Remember that article by Linda Hirshman that caused the fury late last year? The one about the feminist elite choosing to ditch their executive jobs for motherhood? The “Opt-Out Revolution” where women were now choosing to stay home with their kids instead of continue on the fast track for their careers? I thought you might remember that. It sparked a lot of debate over SAHMs vs. WOHMs, including bringing up the dreaded Mommy Wars.
But I have something different to say today. Another aspect of the debate, one that is less often talked about.
For some women, there is no debate, no choice.
The role of motherhood in the United States is that of a second-class citizen. Oh sure, we have Mother’s Day, but for those who aren’t privileged, being a mom makes life more difficult for those other 364 days a year.
To begin with, the United States has a reprehensible parental leave policy. 12 weeks unpaid leave is granted to us through FMLA, but even that only applies to those working for larger companies. That’s unpaid leave, meaning all they do is guarantee you’ll have a job to come back to in 12 weeks. Of the industrialized nations of the world, only the US and Australia do NOT provide paid parental leave for the birth of a child. (And Australia provides one year of job protection.)
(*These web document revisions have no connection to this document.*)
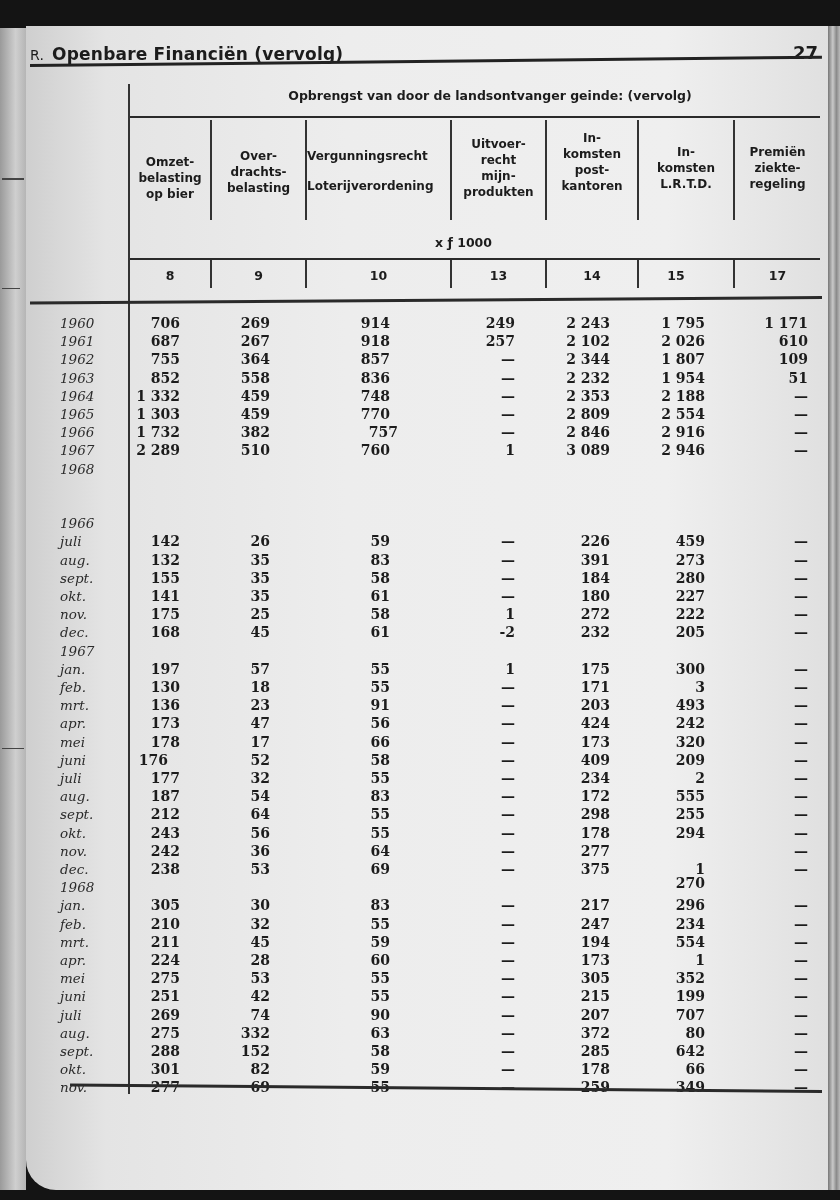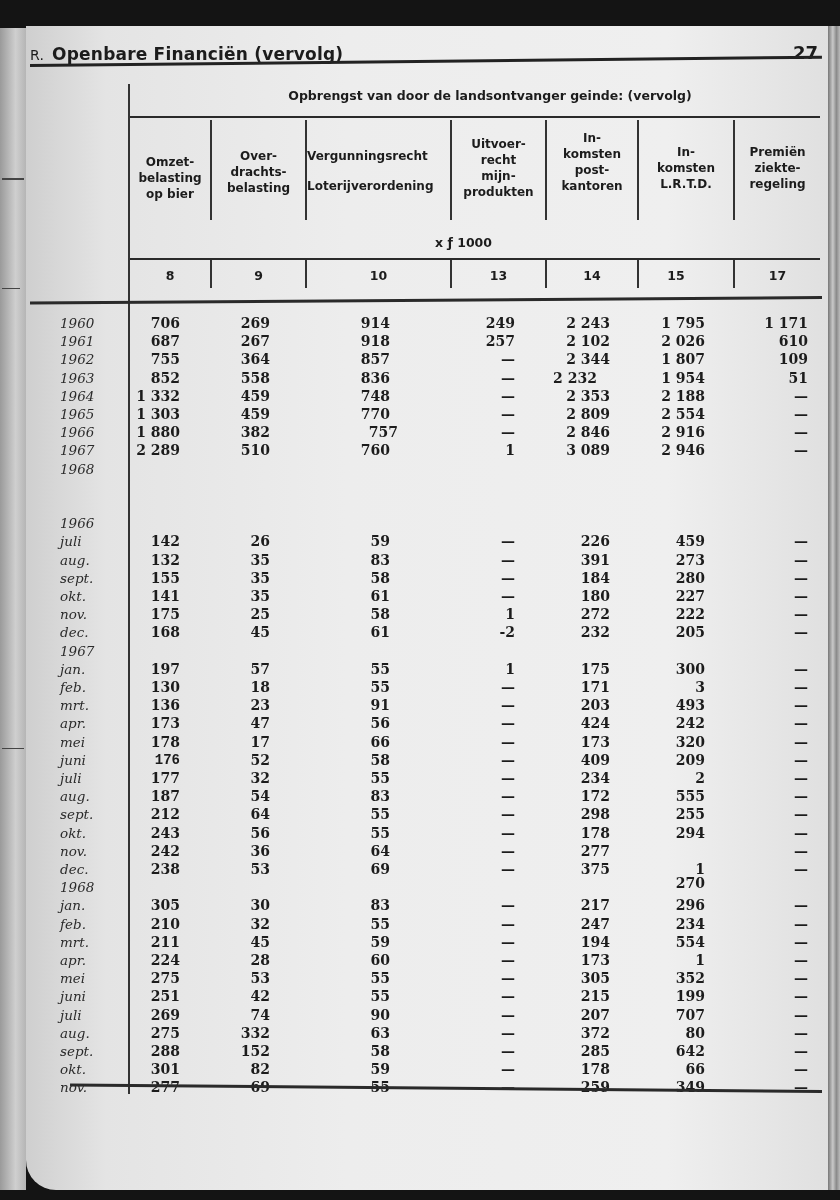"2 232" div.cell { text-align: center -> none }
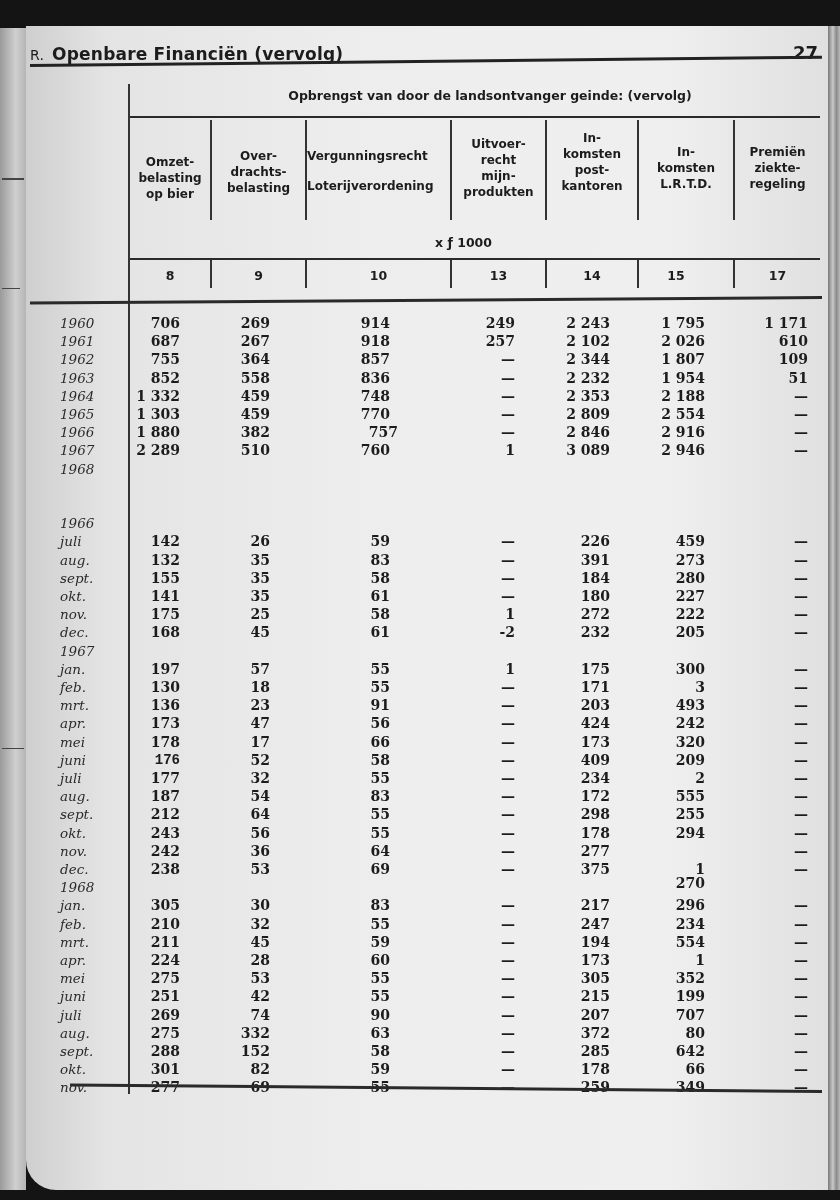"1 880" div.cell { text: 1 880 -> 1 732 }
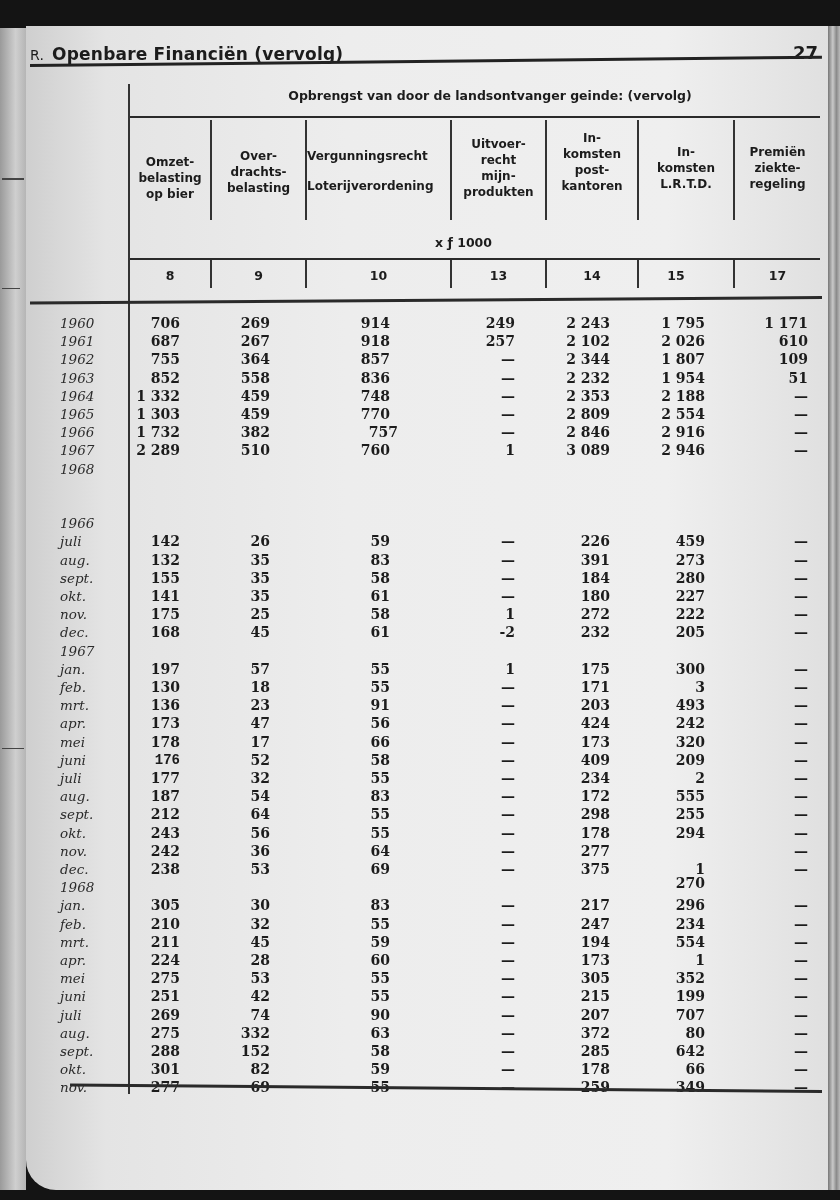"176" div.cell { font-family: Liberation Mono, monospace -> none; left: 80px -> 68px }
What woman who lives in a tiny apartment, works for just over minimum wage, and struggles to pay the bills has the luxury to take 12 weeks off of work unpaid? Many of these women have to give birth and then get right back to work. For those who do have the ability to take 12 weeks, is that really enough time? Do we as a country really feel that our young are ready, at 3 months old, to be handed off to someone who is only paid to care for them?
And then there is daycare. $1,000 a month is the average cost in most cities for full time care at a licensed daycare center. It’s even higher in many places. For a family with two adults making minimum wage, that cost is more than 2/3 of their monthly income. Even for a family making $50,000 a year, that’s just under 1/3 of their monthly income (figuring in taxes). Even for middle-class families, the cost of daycare is a struggle.
If you can’t afford a daycare center, there’s always private babysitters. But now you’re taking a bigger risk for your child’s care. Many babysitters have no licenses and no specialized training in child care. Plus, it’s a private home, so you have no one to check in to make sure your child is being cared for properly.
Some might argue that we have the Flexible Spending Accounts in place to help with daycare. Well yes, but it’s just a savings account – you still must have money to put into it in order to reap the benefits. If you need every last cent from your paycheck, a FSA won’t help at all.
So then there is a choice. If you can’t afford daycare, then stay home and it’ll balance out. Ah, it’s not that simple. For this case in point, I shall use myself. Aaron and I made decent money together working full-time. Cordy joined us, and due to work screwing me out of benefits, I took my 12 week leave and then was forced to put her in daycare at 3 months old. The mental and financial costs were very heavy on us. Sure, we were still paying the bills, but suddenly we were no longer able to devote any money to future savings, and unexpected expenses went to the credit card.
We looked at our finances. Two people working full-time with daycare was getting us nowhere. But if I quit working, we wouldn’t have enough to meet the bills. Some would argue that if you really wanted to do it, you could. Sure, we could sell the house we just bought and live in a small apartment, but again, we would be getting nowhere. And thanks to the quirkiness of the Columbus market, rent is nearly as high as our mortgage payment. We were stuck, and there was no good choice.
Thank goodness we have family. Our current situation is I work part-time, and our family pitches in to help watch Cordy the days I work. We’re still financially at the same place we would be if we both worked full-time, but the advantage is that we’re not paying strangers to care for Cordelia. And I would consider us privileged – just think how much harder it is for those who have no choice at all, due to finances or being a single parent.
So to those fighting the Mommy Wars, I want you all to stop for a minute. Stop fighting over your choice to be a SAHM or your choice to enjoy your career. Stop arguing for the fact that thanks to feminism we women have the choice to work or stay home with our kids. Think for a moment about those who have NO CHOICE. Those who would love nothing more than to spend more time with their child, but due to financial constraints and a lack of laws protecting them, must instead hand their child over to someone else who they hope will care for that child properly and return to their low-paying job whether they want to or not. They have no choice. Feminism, and the United States government, do not protect them and do not give them choice.
Shouldn’t we be fighting for them? Shouldn’t we be arguing for parental leave reform and greater assistance with child care? We know it can work – it’s already working in so many other countries. It’s time that motherhood be recognized as something valid and worthy of this country’s time, assistance and appreciation. We are the ones raising the next generation, and yet as mothers we are treated as second-class citizens.
We know mothers are fierce. Now let’s turn our attack towards those who see no value in motherhood (or parenthood for that matter – you dads out there deserve just as much respect). It’s time to make sure we all have CHOICE.